[Material provided — start]
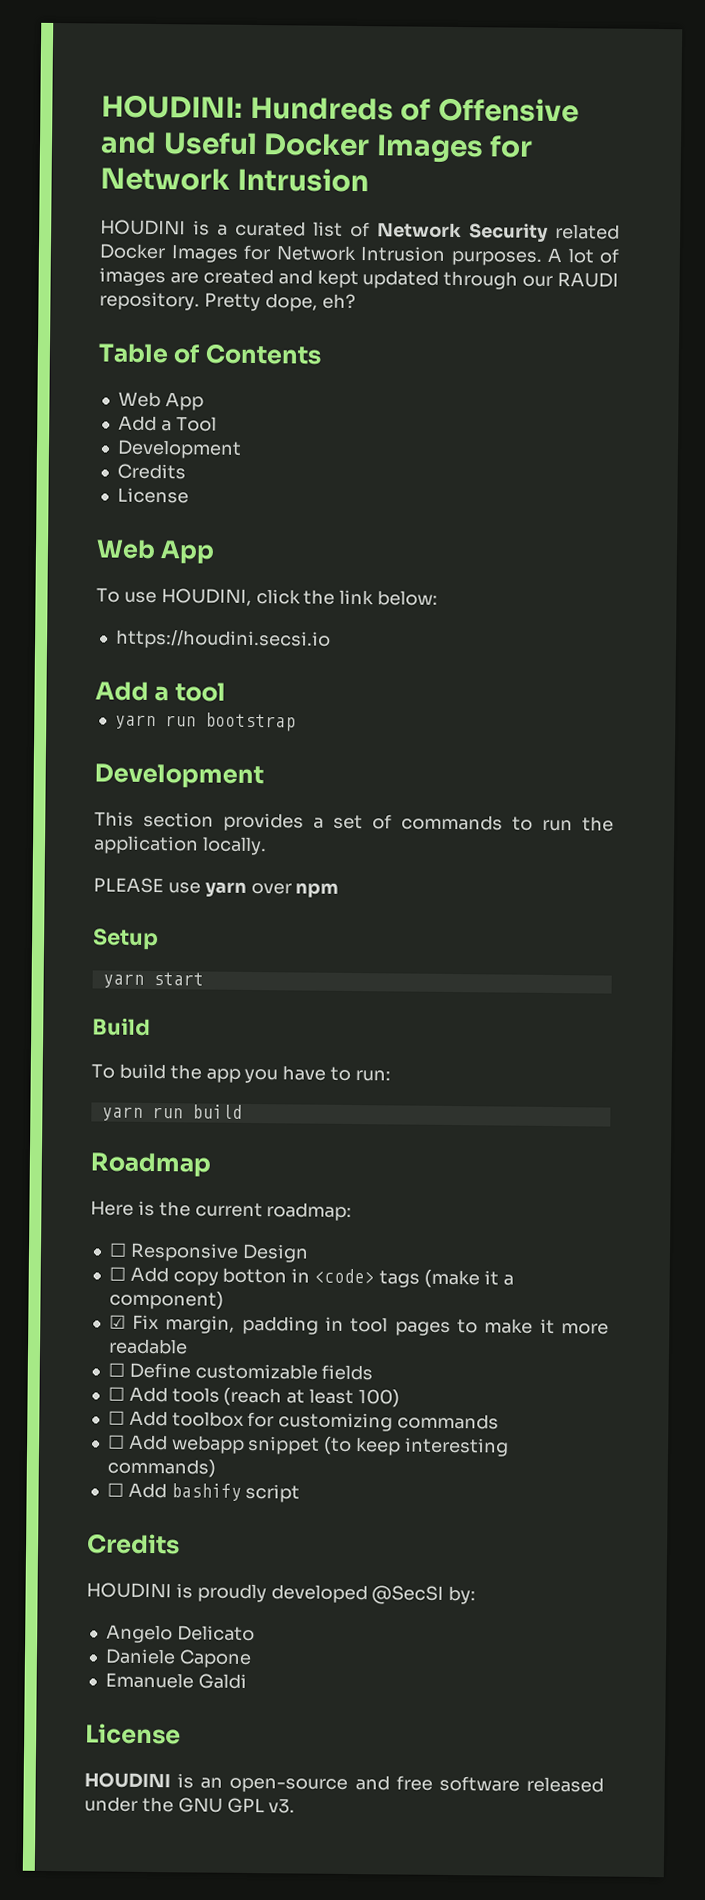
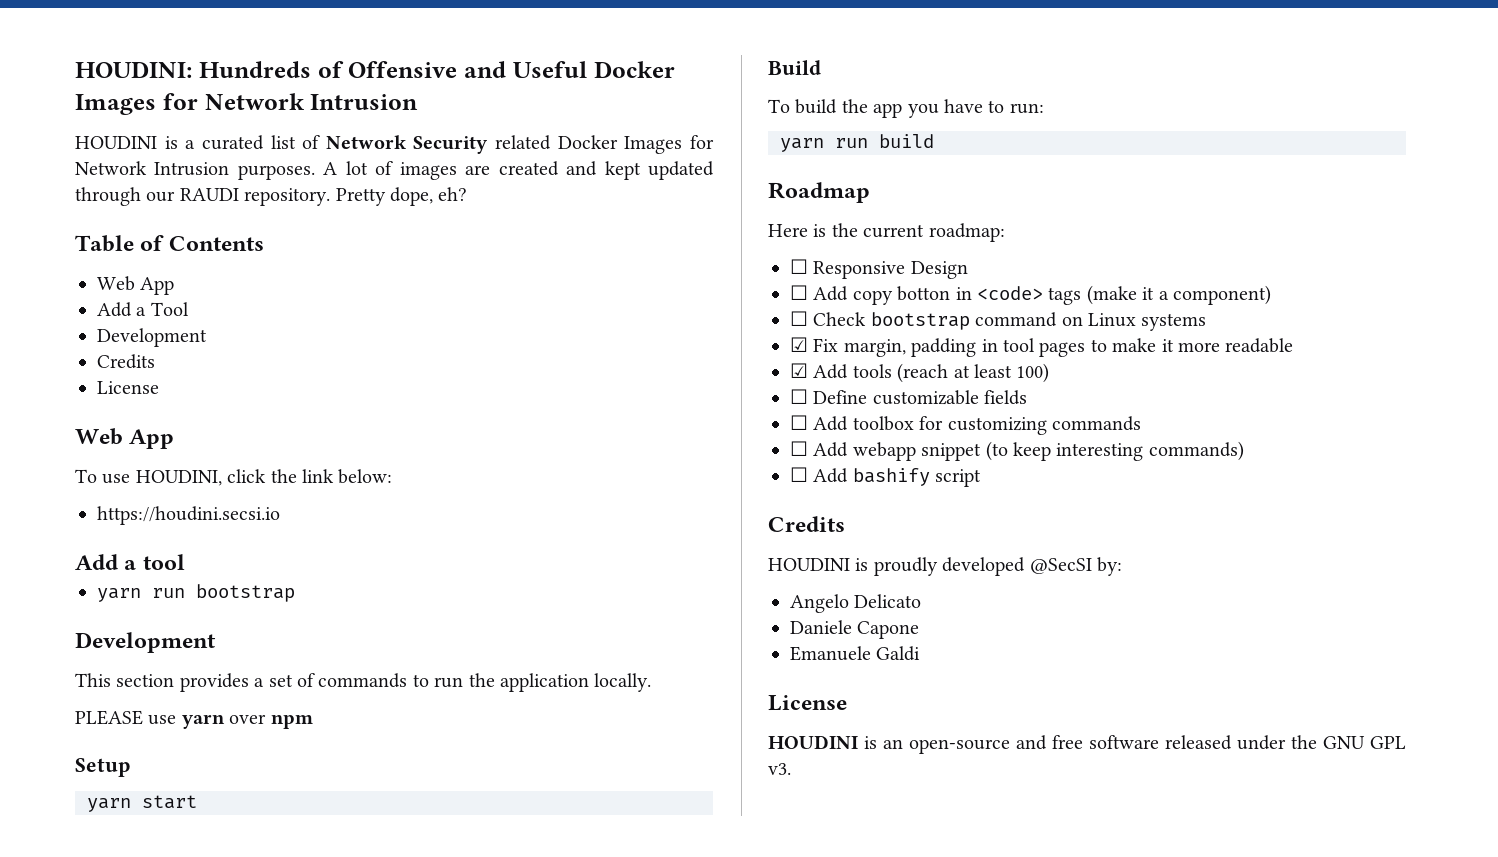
(224, 1300) none -> [790,311,1207,331] // ☐ Check bootstrap command on Linux systems
[107,1362,374,1381] [107,1386,125,1401] ☐ Define customizable fields // ☐ -> [790,363,808,378] ☑
(400, 1398) none -> [790,389,1028,405] // ☐ Define customizable fields

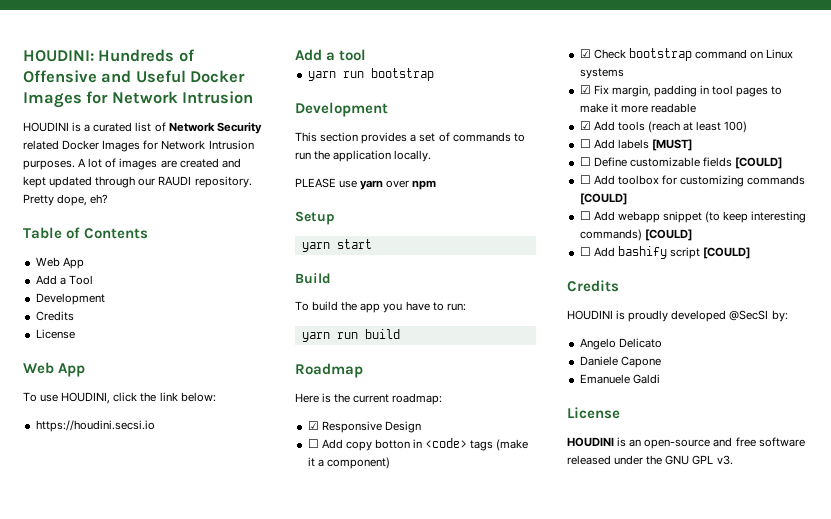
[790,259,808,274] ☐ -> [307,421,319,430] ☑
[790,311,808,326] ☐ -> [579,49,591,58] ☑
(1050, 373) none -> [579,139,692,151] // ☐ Add labels [MUST]
(1028, 397) none -> [735,157,783,169] [COULD]
(1141, 423) none -> [579,193,627,205] [COULD]
(1244, 451) none -> [644,229,692,241] [COULD]
(982, 478) none -> [703,247,751,259] [COULD]

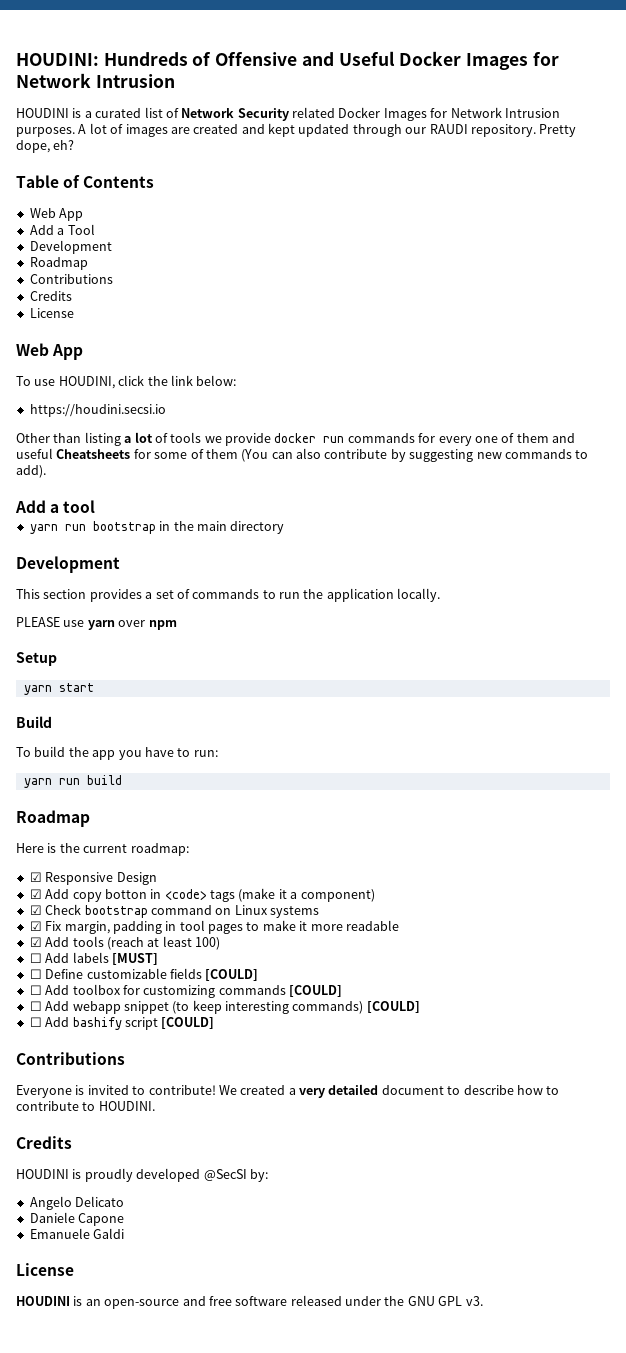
(105, 299) none -> [29,257,88,270] [29,274,113,284] // Roadmap // Contributions
(155, 426) none -> [16,432,575,446] [16,448,589,462] [16,465,46,478] // Other than listing a lot of tools we provide docker run commands for every one of them and useful Cheatsheets for some of them (You can also contribute by suggesting new commands to add).
(434, 74) none -> [159,521,285,534] in the main directory
[307,439,319,448] ☐ -> [29,889,42,899] ☑
(751, 253) none -> [16,1052,125,1065] [16,1084,560,1098] [16,1101,155,1111] // Contributions // Everyone is invited to contribute! We created a very detailed document to describe how to contribute to HOUDINI.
[Material provided — finish]
#### [Directions for this task]
Quote the material word for word, dropping any images it holds.

#### [Response]
(224, 1300) none -> [790,311,1207,331] // ☐ Check bootstrap command on Linux systems
[107,1362,374,1381] [107,1386,125,1401] ☐ Define customizable fields // ☐ -> [790,363,808,378] ☑
(400, 1398) none -> [790,389,1028,405] // ☐ Define customizable fields

[790,259,808,274] ☐ -> [307,421,319,430] ☑
[790,311,808,326] ☐ -> [579,49,591,58] ☑
(1050, 373) none -> [579,139,692,151] // ☐ Add labels [MUST]
(1028, 397) none -> [735,157,783,169] [COULD]
(1141, 423) none -> [579,193,627,205] [COULD]
(1244, 451) none -> [644,229,692,241] [COULD]
(982, 478) none -> [703,247,751,259] [COULD]

(105, 299) none -> [29,257,88,270] [29,274,113,284] // Roadmap // Contributions
(155, 426) none -> [16,432,575,446] [16,448,589,462] [16,465,46,478] // Other than listing a lot of tools we provide docker run commands for every one of them and useful Cheatsheets for some of them (You can also contribute by suggesting new commands to add).
(434, 74) none -> [159,521,285,534] in the main directory
[307,439,319,448] ☐ -> [29,889,42,899] ☑
(751, 253) none -> [16,1052,125,1065] [16,1084,560,1098] [16,1101,155,1111] // Contributions // Everyone is invited to contribute! We created a very detailed document to describe how to contribute to HOUDINI.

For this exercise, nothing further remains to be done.